Among the most inspired innovations they came up in the early days was the "end effector," essentially the hand that allows the arm to capture objects in space. Foregoing more complex and finicky options such as a claw or mechanical gripper, engineer Frank Mee devised a system of three cables that narrowed like the iris of a camera to snare its target. When the idea first came to him, he built a model at home using cardboard and string to persuade his colleagues at Spar that it would work.
Other key developments included the arm's gearbox, which provided fluid movement while minimizing "backlash" – an engineering term for sloppiness or play between motors and joints.
Bob Ferguson, an engineer who once worked on Formula One race cars, developed the gearbox.

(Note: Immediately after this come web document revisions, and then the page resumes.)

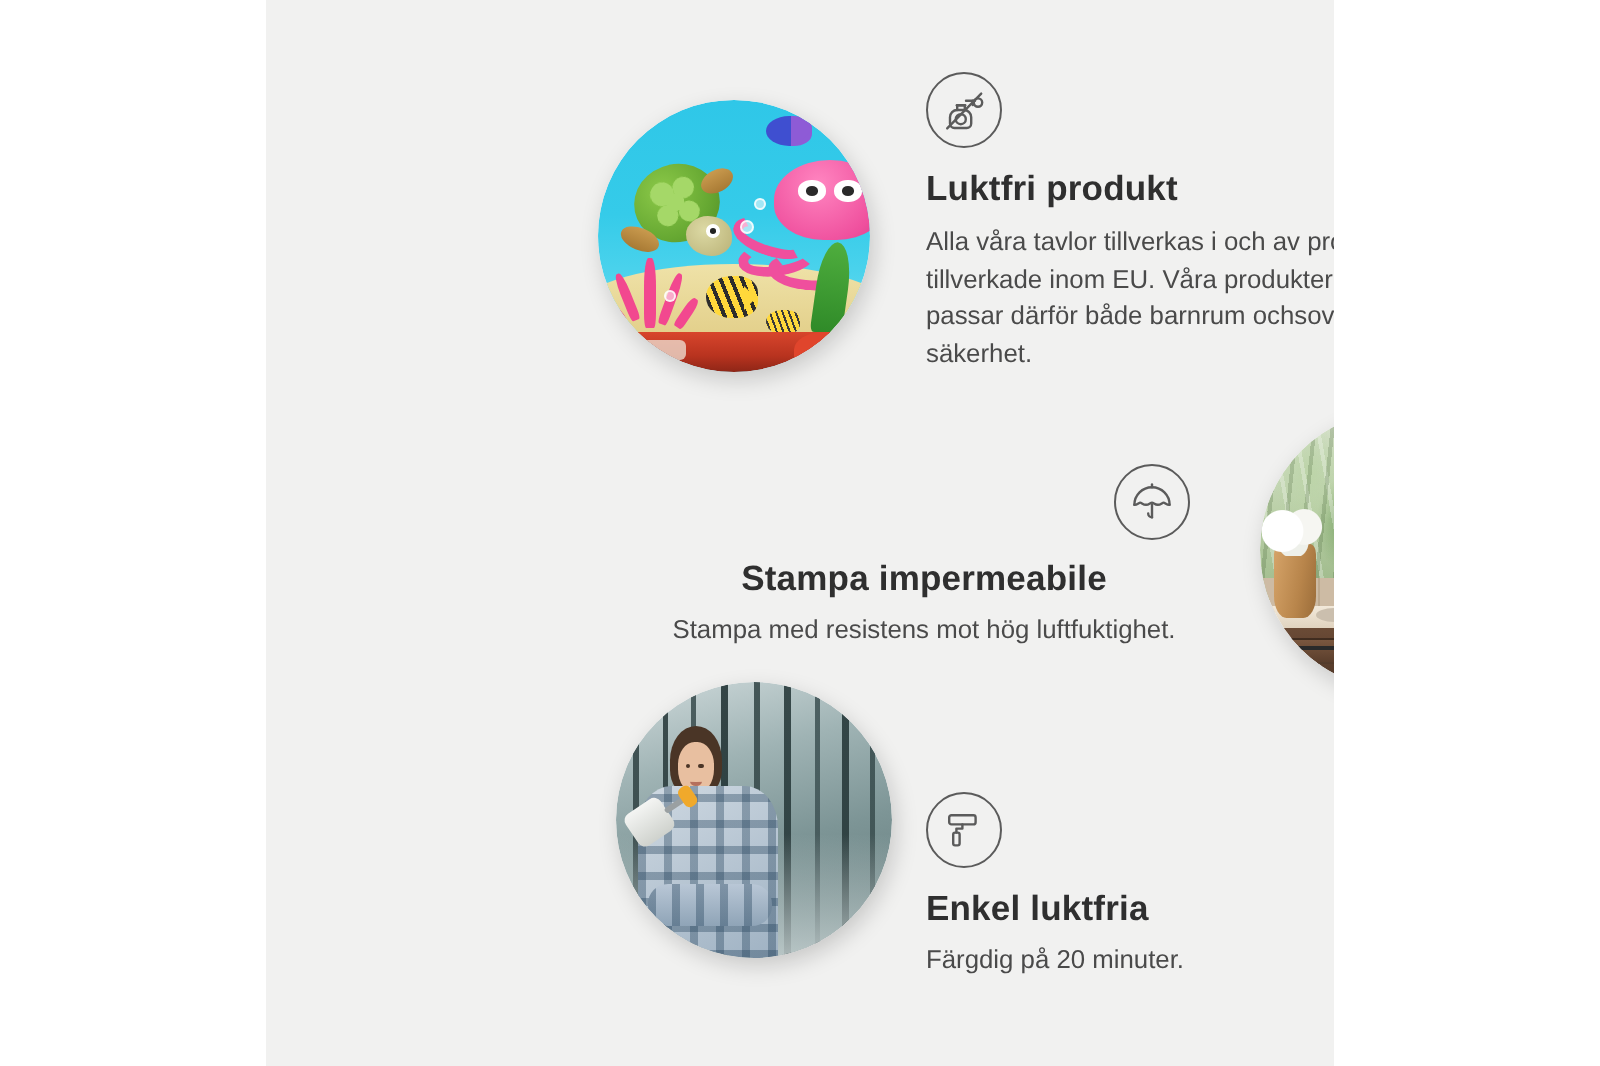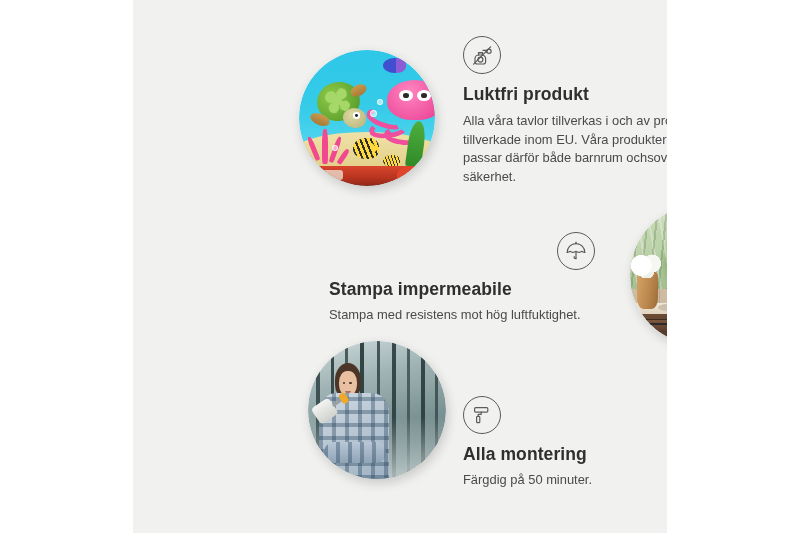--- a/index.html
+++ b/index.html
@@ -76,21 +76,21 @@
     text-align: left;
   }
   #row1-text .icon-circle { margin-bottom: 10px; }
   #row1-text .feat-title  { margin-bottom: 6px; }
 
   
   #row2-text {
     left: 196px;
     top: 232px;
     width: 266px;
-    text-align: left;
+    text-align: center;
   }
   #row2-text .icon-circle { margin-left: auto; margin-bottom: 9px; }
   #row2-text .feat-title  { margin-bottom: 5px; }
 
   
   #row3-text {
     left: 330px;
     top: 396px;
     width: 270px;
     text-align: left;
@@ -506,18 +506,18 @@
     </div>
 
     <div class="feature-text" id="row3-text">
       <div class="icon-circle">
         <svg width="24" height="24" viewBox="0 0 24 24" fill="none" stroke="#5b5b5b" stroke-width="1.2" stroke-linecap="round" stroke-linejoin="round">
           <rect x="4.6" y="4.6" width="13.2" height="4.6" rx="1.1"></rect>
           <path d="M11.2 9.2v2.1h-3v2.0"></path>
           <rect x="6.6" y="13.3" width="3.2" height="6.4" rx="0.9"></rect>
         </svg>
       </div>
-      <p class="feat-title">Alla montering</p>
-      <p class="feat-desc">Färgdig på 50 minuter.</p>
+      <p class="feat-title">Enkel luktfria</p>
+      <p class="feat-desc">Färgdig på 20 minuter.</p>
     </div>
 
   </div>
 </div>
 
 </body></html>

In February, 1981, the first arm was officially accepted by NASA at a ceremony at Spar. It was then that NRC president Larkin Kerwin dubbed it the "Canadarm." But the real branding coup would come with the arm's maiden flight that November. As the shuttle orbited with its cargo-bay doors open, its camera showed the arm, elbow bent, against the swirling white-and-blue backdrop of planet Earth, with the Canada logo – a late-stage addition – proudly emblazoned on the arm's white thermal blanket.
What mattered most was that the arm worked beautifully, and not just for satellites, but as a camera on a stick that could be pointed at anything the shuttle mission controllers wanted to see. On one occasion in 1984, it proved to be just the thing to knock a worrisome chunk of ice off the side of the space shuttle Discovery. The successes led NASA to order a Canadarm for every shuttle in its fleet.

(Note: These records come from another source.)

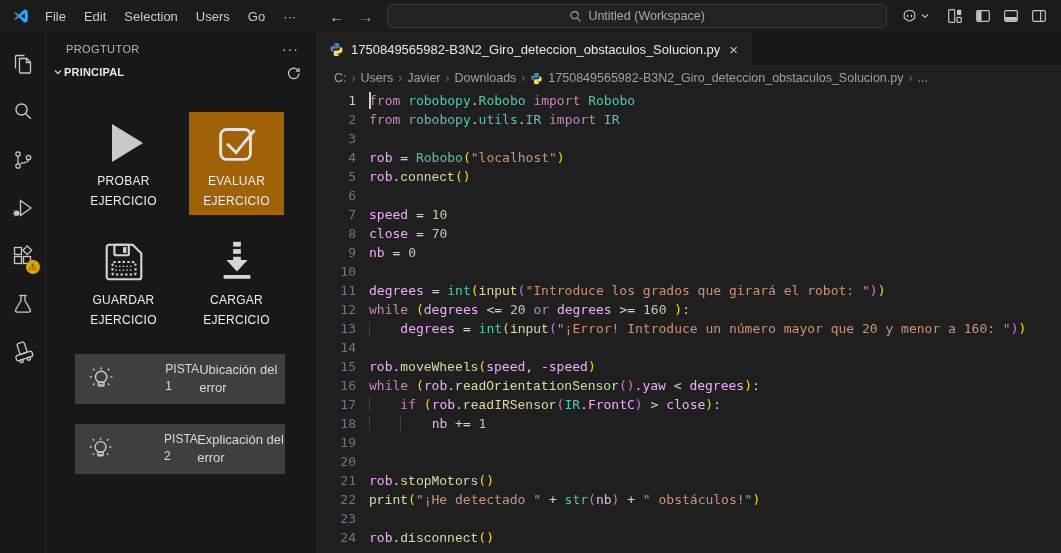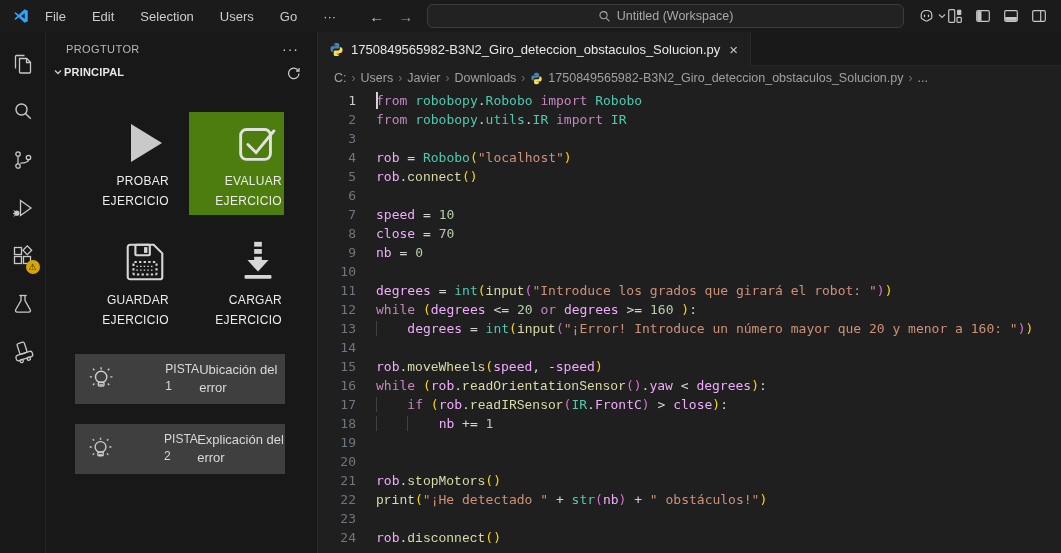--- a/index.html
+++ b/index.html
@@ -3,21 +3,21 @@
 <meta charset="utf-8">
 <style>
   * { margin:0; padding:0; box-sizing:border-box; }
   html,body { width:1061px; height:553px; overflow:hidden; background:#1f1f1f;
               font-family:"Liberation Sans", sans-serif; }
   .app { width:1061px; height:553px; display:flex; flex-direction:column; background:#1f1f1f; }
 
   
   .titlebar { height:32px; flex:0 0 32px; background:#1b1b1b; display:flex; align-items:center; color:#cccccc; }
   .vscode-logo { margin-left:12px; margin-right:6px; display:flex; }
-  .menu { display:flex; align-items:flex-end;gap:8px; }
+  .menu { display:flex; align-items:flex-end; }
   .menu-item { font-size:13px; padding:3px 9px; border-radius:5px; color:#cccccc; cursor:default; }
   .nav-arrows { display:flex; align-items:center; gap:14px; margin-left:24px; }
   .nav-arrow { font-size:15px; color:#c5c5c5; }
   .nav-arrow.fwd { color:#9a9a9a; }
   .cmd-center { margin-left:14px; width:500px; height:24px; background:#222222; border:1px solid #3c3c3c;
                 border-radius:6px; display:flex; align-items:center; justify-content:center; gap:6px;
                 color:#a9a9a9; font-size:12.5px; }
   .copilot { margin-left:14px; display:flex; align-items:center; gap:2px; }
   .tb-right { margin-left:auto; display:flex; align-items:center; gap:12px; padding-right:14px; }
   .tb-icon { display:flex; }
@@ -36,22 +36,22 @@
   .sidebar { width:272px; flex:0 0 272px; background:#181818; border-right:1px solid #2b2b2b; color:#cccccc; }
   .sb-titlerow { height:34px; display:flex; align-items:center; padding:0 18px 0 20px; }
   .sb-title { font-size:11px; letter-spacing:.4px; color:#b8b8b8; }
   .sb-dots { margin-left:auto; font-size:14px; letter-spacing:1px; color:#cccccc; cursor:pointer; }
   .sb-sectionrow { height:24px; display:flex; padding:0 16px 0 6px; }
   .sb-section-label { font-size:11px; font-weight:bold; color:#e7e7e7; letter-spacing:.2px; }
   .sb-refresh { margin-left:auto; display:flex; cursor:pointer; }
 
   .btn-grid { display:grid; grid-template-columns:95px 95px; column-gap:18px; row-gap:16px;
               padding:22px 34px 0 30px; }
-  .tool-btn { display:flex; flex-direction:column; align-items:flex-end; padding:5px 2px 4px; cursor:pointer; }
-  .tool-btn.selected { background:#4d7c0f; }
+  .tool-btn { display:flex; flex-direction:column; align-items:center; padding:5px 2px 4px; cursor:pointer; }
+  .tool-btn.selected { background:#a16207; }
   .tool-btn .lbl { font-size:12px; line-height:20px; color:#ececec; letter-spacing:.3px; }
   .tool-icon { height:52px; display:flex; align-items:center; justify-content:center; margin-bottom:2px; }
 
   .pistas-head { margin:42px 0 0 30px; width:210px; font-size:11px; letter-spacing:.5px; color:#d6d6d6;
                  padding-bottom:8px; border-bottom:1px solid #b0b0b0; }
   .hint-card { margin:20px 0 0 29px; width:210px; height:50px; background:#3f3f3f; display:flex;
                align-items:center; padding-left:12px; gap:22px; cursor:pointer; }
   .hint-text { display:flex; flex-direction:row;margin-left:28px; }
   .hint-title { font-size:12px; line-height:17px; color:#d9d9d9; }
   .hint-sub { font-size:13px; line-height:18px; color:#d9d9d9; }
@@ -66,21 +66,21 @@
   .breadcrumb { height:24px; flex:0 0 24px; display:flex; align-items:center; gap:4px; padding-left:16px;
                 font-size:12.5px; color:#a0a0a0; white-space:nowrap; overflow:hidden; }
   .bc-sep { color:#6e6e6e; font-size:12px; padding:0 1px; }
   .bc-file { display:flex; align-items:center; gap:5px; }
 
   .code { flex:1; padding-top:1px; font-family:"DejaVu Sans Mono","Liberation Mono",monospace;
           font-size:13px; line-height:19px; overflow:hidden; }
   .code-line { display:flex; height:19px; white-space:pre; }
   .code-line .num { width:38px; flex:0 0 38px; text-align:right; color:#6e7681; user-select:none; }
   .code-line.active .num { color:#cccccc; }
-  .code-line .txt { margin-left:20px; position:relative; color:#cccccc; }
+  .code-line .txt { margin-left:13px; position:relative; color:#cccccc; }
   .code-line.active .txt::after { content:""; position:absolute; left:0; top:1px; bottom:1px; width:1.5px; background:#d4d4d4; }
   .tk-kw  { color:#c586c0; }
   .tk-fn  { color:#dcdcaa;font-family:Liberation Mono, monospace; }
   .tk-cls { color:#4ec9b0; }
   .tk-var { color:#f0abfc; }
   .tk-str { color:#ce9178; }
   .tk-num { color:#b5cea8; }
   .tk-op  { color:#d4d4d4; }
   .tk-p1  { color:#ffd700; }
   .tk-p2  { color:#da70d6; }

Mike Hiltz, an engineer who began working at Spar as a co-op student in the 1980s, still recalls the thrill of working with the system and adapting it to meet new challenges, such as when it served as a platform for astronauts repairing the Hubble Space Telescope in 1993, or when it mated the first two elements of the International Space Station, a Russian module with a U.S. node, in 1998.
"We never stopped improving and evolving," Mr. Hiltz said, now manager of systems engineering at MacDonald, Dettwiler and Associates Ltd., which acquired the space division of Spar in 2001.
In his view, the most impressive task the arm was asked to perform was one that never played out in real life: serving as a bridge between two space shuttles in the event that NASA had to mount a rescue mission in orbit.
"We did all the simulations to prove you could do this," he said. "Imagine a flexible, 1,000-pound arm holding two 250,000-pound vehicles with astronauts scrambling up and down it."
Building Canadarm 2 and Dextre for the space station required several more technical leaps, including a vision system, a way to sense how much force can be safely applied during delicate work, and an arm that can detach at either end and walk around the outside of the station to get to wherever it is needed. The arm also blurs the boundary between Earth and space in a way the public rarely perceives. While the media focus is generally on the astronauts who live and work on the station, as often as not the arm today is handled by one of nine Canadian operators who sit in Houston or in CSA's control centre in Longueuil.
Meanwhile, control systems and technologies developed for Canadarm have since found their way into numerous other applications, including robotic-assisted brain surgeries.
But as the United States and other countries begin to think about what comes after the space station, whether it's the moon's surface, the nearby asteroids or a mission to Mars, it's hard to imagine that there won't be a need for a system like Canadarm – should Canada choose to fill it.
For now, there's no firm plan for the future of Canada's biggest claim to fame in space. But Mr. Podwalski allows that this hasn't stopped engineers from thinking about the possibilities.
"We've begun to dream again," he said.